As part of assessing the best energy sources for the future, we are looking at the pros and cons of these different energy sources.
This is our guide on the Pros & Cons Of Tidal Energy.
Summary – Tidal Energy Pros & Cons
- Is renewable and sustainable (unlike fossil fuels which are finite)
- Is clean energy that doesn’t emit greenhouse gases during operation
- There is no re-fuelling that needs to take place once tidal energy technology is set up (unlike coal plants for example)
- Huge potential worldwide for large scale power generation/supply
- Tides are a reliable and predictable source of power (more so than wind or the sun)
- Effective at low water speeds
- Life span is relatively long – meaning the return on the initial investment increase with each year of operation
- Doesn’t take up land space
- In early development – technology needs more research and development
- Final impact on the environment in unclear
- Limited by how close it needs to be constructed to shore
- Not an energy source right now for individuals
- Not a portable energy source
- Currently an expensive energy source for suppliers and consumers – is not yet profitable commercially without larger scales and better technology
- More of a supplementary power source at this stage
Tidal energy is another green, renewable energy source. Like wave energy, it has big potential for future energy generation on large scales in the long term. However, at this stage, there needs to be further development and technological advances before it become competitive commercially, and before it becomes feasible and effective on a large scale. It’s more a prospective energy source at this stage
*Note – the above pros and cons are broad generalisations. Obviously there are different variables to each specific energy project that impact the final pros and cons (like new technology that reduces emissions for coal power plants just as one of many examples). Each energy project and situation (in different countries and cities) should be analysed individually. Having said that, some broad principles and patterns about the pros and cons of different energy sources tend to stay consistent too.
What Is Tidal Energy
The most common form of tidal energy generation is the use of Tidal Stream Generators. These use the kinetic energy of the ocean to power turbine – underwater turbines that look and act much like wind turbines.
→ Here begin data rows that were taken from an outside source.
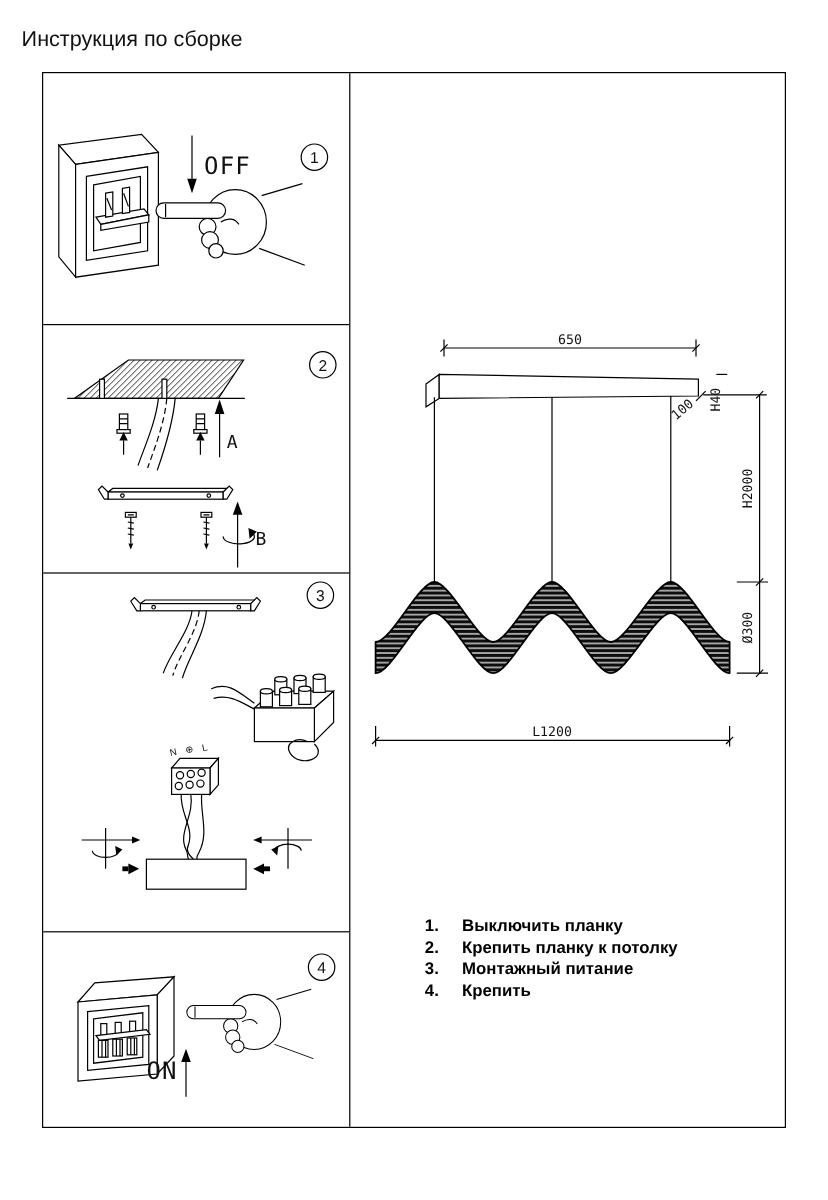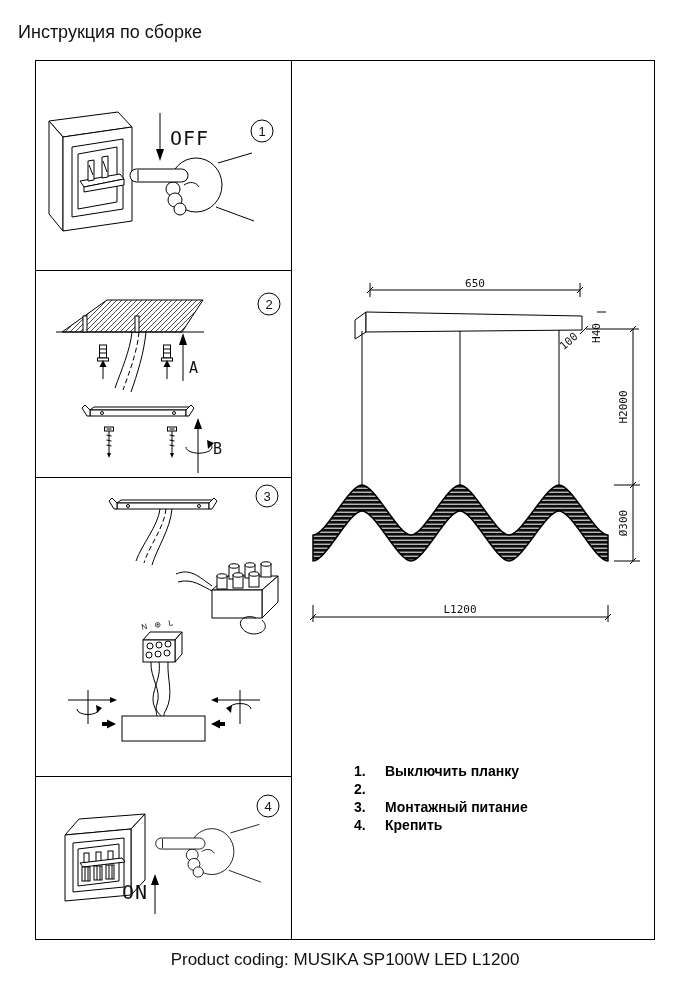--- a/index.html
+++ b/index.html
@@ -348,27 +348,27 @@
         </g>
       </svg>
 
       <div class="instr">
         <div class="row">
           <span class="num">1.</span>
           <span>Выключить планку</span>
         </div>
         <div class="row">
           <span class="num">2.</span>
+          <span>Крепить планку к потолку</span>
         </div>
         <div class="row">
           <span class="num">3.</span>
           <span>Монтажный питание</span>
         </div>
         <div class="row">
           <span class="num">4.</span>
           <span>Крепить</span>
         </div>
       </div>
     </div>
   </div>
 
-  <div class="footer">Product coding: MUSIKA SP100W LED L1200</div>
 </div>
 
 </body></html>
Tidal barrages or more the more recent technology, dynamic tidal power (DTP) are also used.
– renewableresourcescoalition.org, and energyinformative.org
Tidal Energy Pros
- Is Renewable – relies on ocean undercurrent and tides for power, and not finite fossil fuels (such as coal). High and low tides are a result of the gravitational fields from both the sun and the moon, combined with the earth’s rotation around its axis
- Is Green Energy – doesn’t produce any waste or greenhouse emissions
- Big Potential – A report produced in the United Kingdom estimated that tidal energy could meet as much as 20% of the UK’s current electricity demands. The worldwide potential for tidal power is estimated to be 700 TWh a year
- Reliable and Predictable – Tidal currents are highly predictable. High and low tide develop with well-known cycles, making it easier to construct the system with right dimensions, since we already know what kind of powers the equipment will be exposed to.
- Effective At Low Water Speeds – Water has 1000 times higher density than air, which makes it possible to generate electricity at low speeds. Calculations show that power can be generated even at 1m/s (equivalent to a little over 3ft/s).
- Lifespan Seems Long – The tidal barrage power plant La Rance was opened already in 1966 and still generates large amounts of electricity. A long lifespan means the cost these power plants can sell their electricity at is ultimately reduced, making tidal energy more cost-competitive.
– energyinformative.org, and renewableresourcescoalition.org
Tidal Energy Cons
- In Early Development, & Needs More Research & Development – tidal power is early in the development stages and not able to compete with fossil fuels. It needs more development to realise how effective it can be.
- Environmental Impact Is Uncertain – Because tidal energy generators rely on ocean levels and current, there’s a possibility they may have similar effects to hydro-electric generators which can impact the ecosystem around them. Technological solutions that will resolve some of these issues are currently being developed.
- Currently Need To Be Constructed Closer To Shore – which is a limitation. In the future we’d like to exploit weaker tidal currents, at locations further out in the sea. Technological advancements are being worked on in this regard.
- Currently Expensive For Suppliers & Consumers – It is projected that tidal power will be commercially profitable by 2020 with better technology and larger scales.